## SOURCE DATA
--
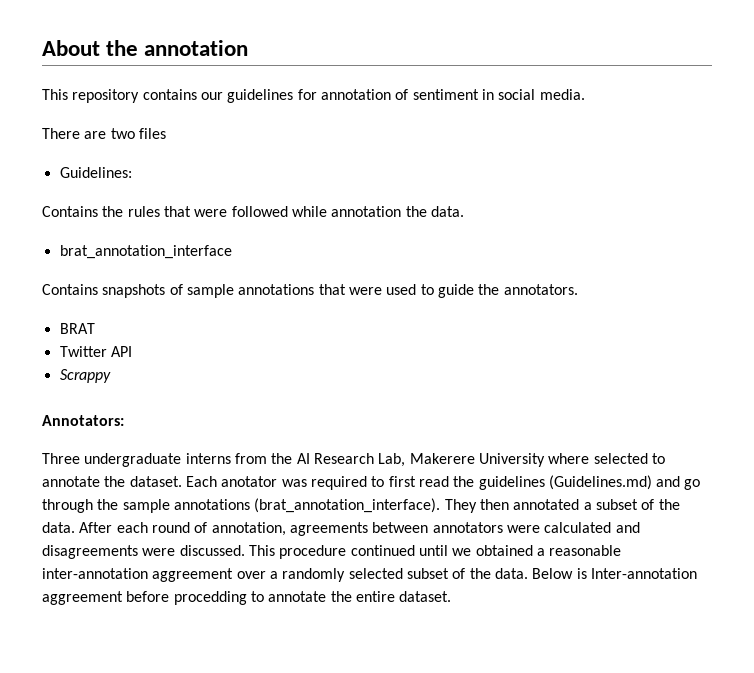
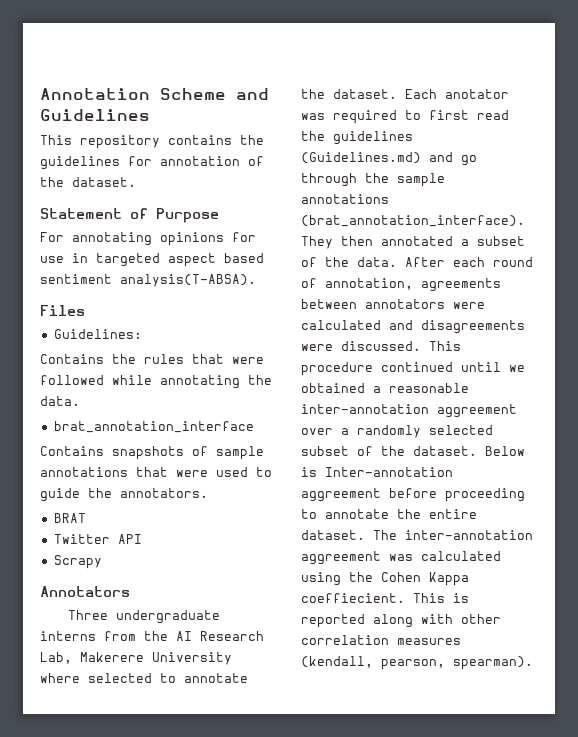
[42,40,249,56] About the annotation -> [40,88,269,100] [40,109,150,121] Annotation Scheme and Guidelines
[200,92,223,100] our -> [240,135,264,145] the
[412,89,585,100] [42,128,166,139] sentiment in social media. // There are two files -> [40,177,136,187] [40,208,219,223] [40,232,256,246] [40,253,264,267] [40,274,256,287] [40,305,85,316] the dataset. // Statement of Purpose // For annotating opinions for use in targeted aspect based sentiment analysis(T-ABSA). // Files
[331,206,402,217] annotation -> [160,375,240,389] annotating
[59,369,111,383] [42,415,124,426] Scrappy // Annotators: -> [53,555,102,569] [40,586,130,597] Scrapy // Annotators
[494,568,528,579] data. -> [413,446,477,456] dataset.
[173,591,247,605] procedding -> [445,488,525,502] proceeding
(452, 596) none -> [373,530,533,540] [301,551,501,565] [301,572,469,586] [301,593,469,603] [301,614,501,628] [301,635,461,645] [301,656,533,670] The inter-annotation aggreement was calculated using the Cohen Kappa coeffiecient. This is reported along with other correlation measures (kendall, pearson, spearman).

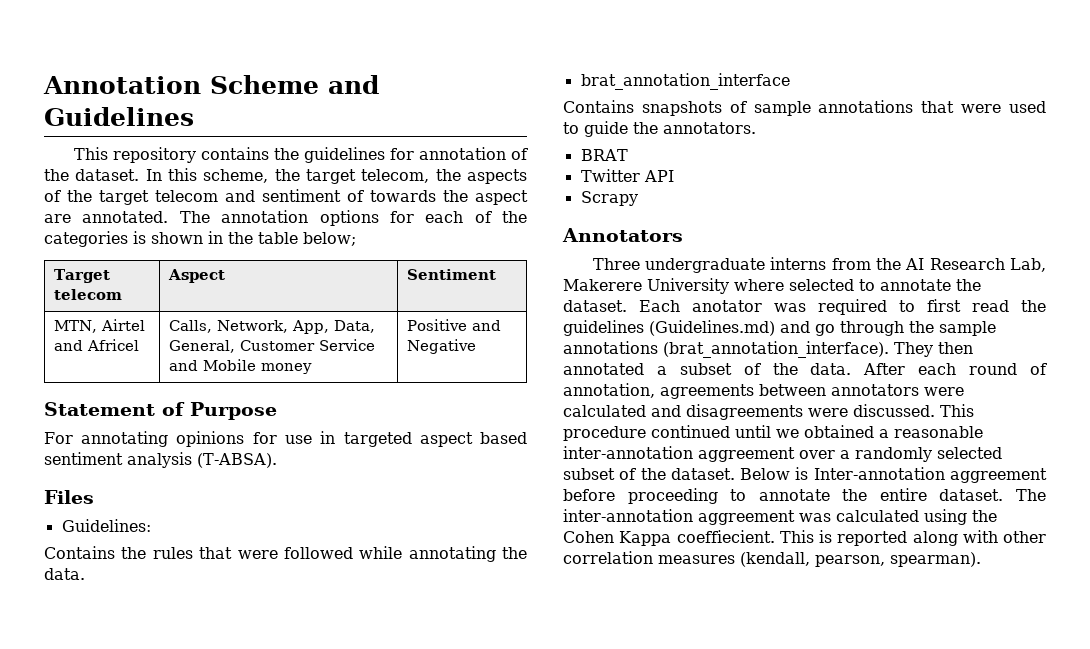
(136, 182) none -> [145,168,527,184] [44,189,528,205] [44,210,527,226] [44,231,356,247] [53,269,110,283] [53,289,122,300] [167,269,225,283] [406,269,496,280] [53,319,145,333] [53,339,139,351] [168,320,375,334] [168,339,375,353] [168,359,312,374] [406,319,501,331] [406,339,476,354] In this scheme, the target telecom, the aspects of the target telecom and sentiment of towards the aspect are annotated. The annotation options for each of the categories is shown in the table below; // Target telecom | Aspect | Sentiment // MTN, Airtel and Africel | Calls, Network, App, Data, General, Customer Service and Mobile money | Positive and Negative
[120,274,256,287] analysis(T-ABSA). -> [127,452,277,468] analysis (T-ABSA).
--
## WORK REQUIRED
Every line from the top of the records above to the line with "[200,92,223,100] our -> [240,135,264,145] the", inclusive, should be duplicated exactly, minus the pictures.

## SOLUTION TO THIS TASK
[42,40,249,56] About the annotation -> [40,88,269,100] [40,109,150,121] Annotation Scheme and Guidelines
[200,92,223,100] our -> [240,135,264,145] the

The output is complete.